Segment Start: Extracted entries
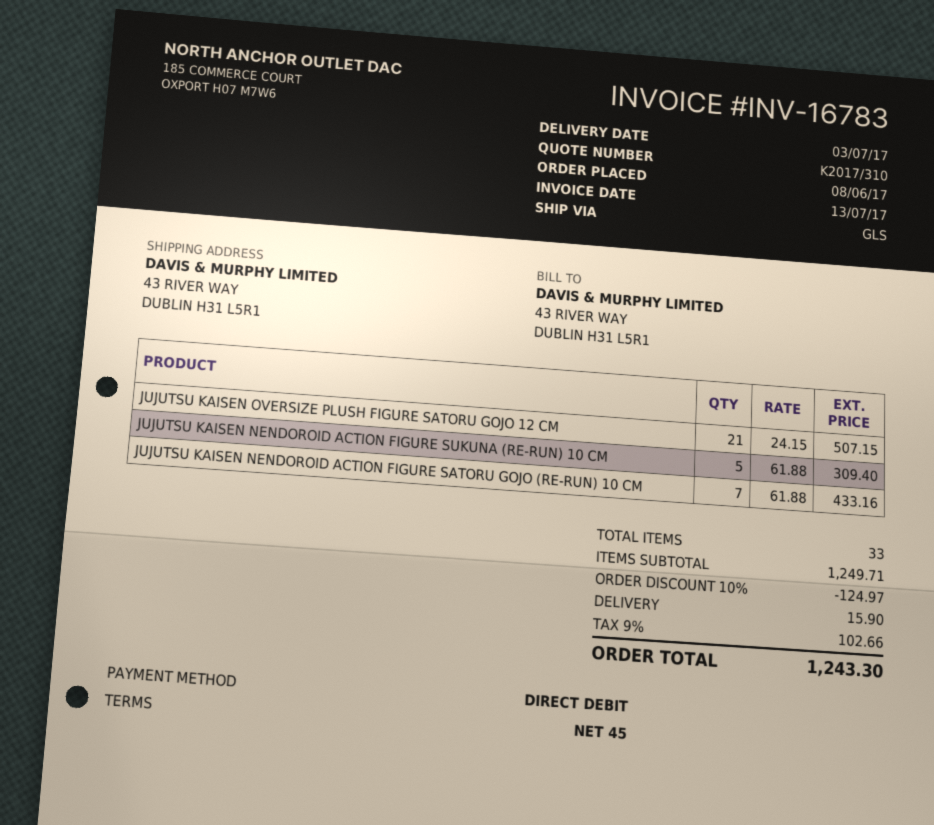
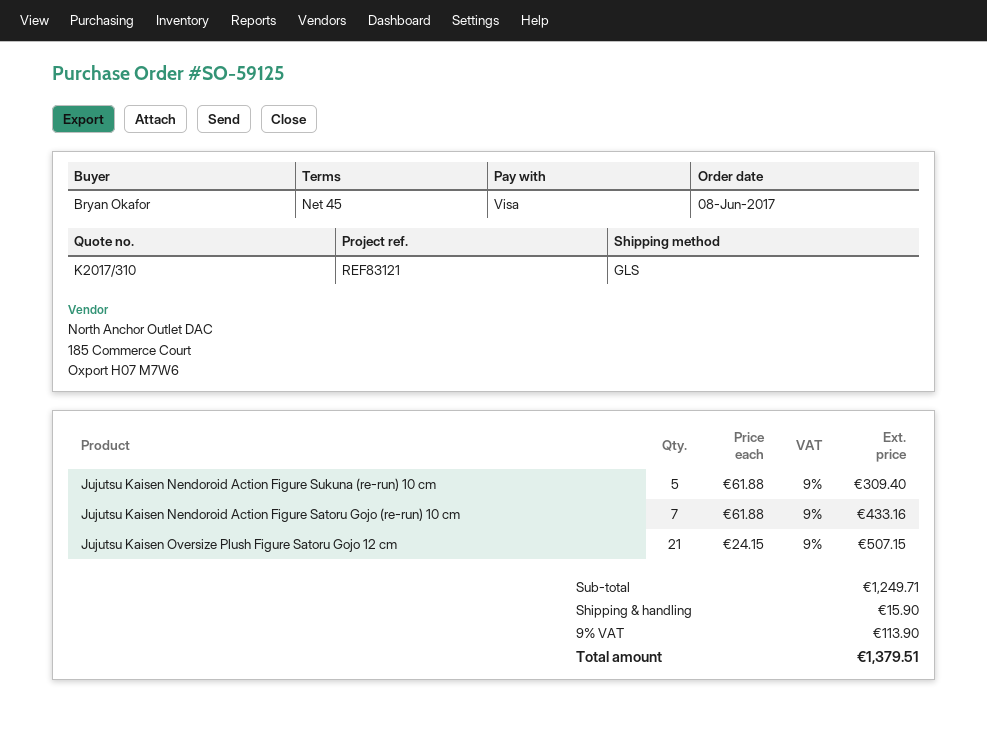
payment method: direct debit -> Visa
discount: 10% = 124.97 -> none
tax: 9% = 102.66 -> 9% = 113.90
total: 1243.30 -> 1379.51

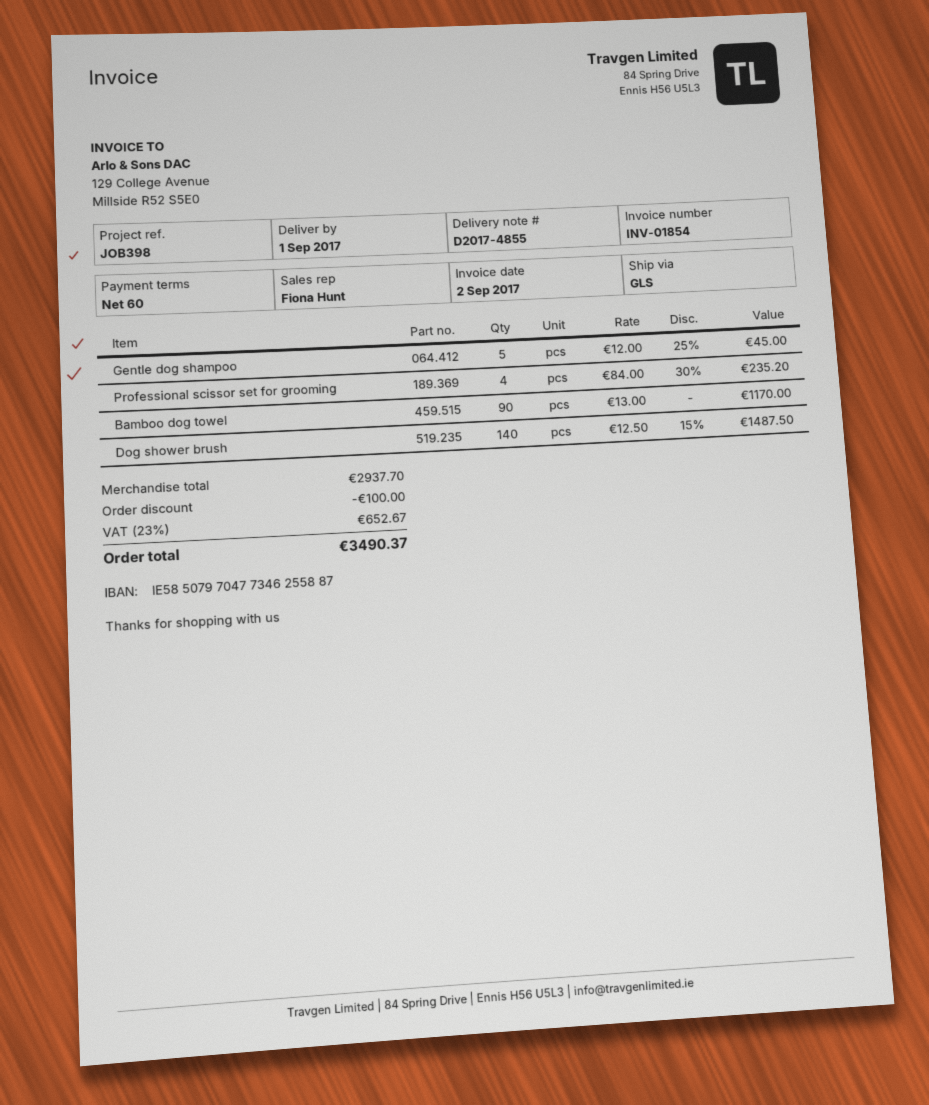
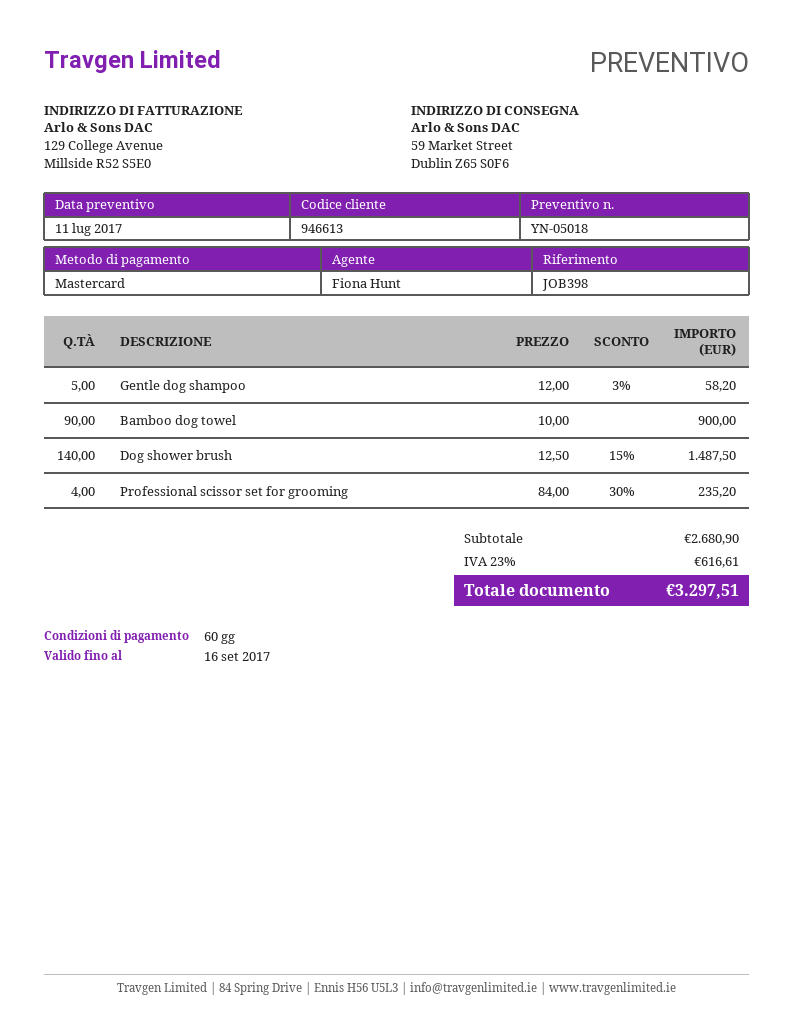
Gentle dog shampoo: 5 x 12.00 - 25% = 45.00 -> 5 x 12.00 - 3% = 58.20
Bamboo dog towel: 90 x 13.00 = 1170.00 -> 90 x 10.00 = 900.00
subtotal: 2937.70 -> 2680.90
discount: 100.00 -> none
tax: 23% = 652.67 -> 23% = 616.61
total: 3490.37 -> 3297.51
Segment End: Extracted entries
▸ What you should do
Output the records above character for character, but leave each image out.

▸ Task solution
payment method: direct debit -> Visa
discount: 10% = 124.97 -> none
tax: 9% = 102.66 -> 9% = 113.90
total: 1243.30 -> 1379.51

Gentle dog shampoo: 5 x 12.00 - 25% = 45.00 -> 5 x 12.00 - 3% = 58.20
Bamboo dog towel: 90 x 13.00 = 1170.00 -> 90 x 10.00 = 900.00
subtotal: 2937.70 -> 2680.90
discount: 100.00 -> none
tax: 23% = 652.67 -> 23% = 616.61
total: 3490.37 -> 3297.51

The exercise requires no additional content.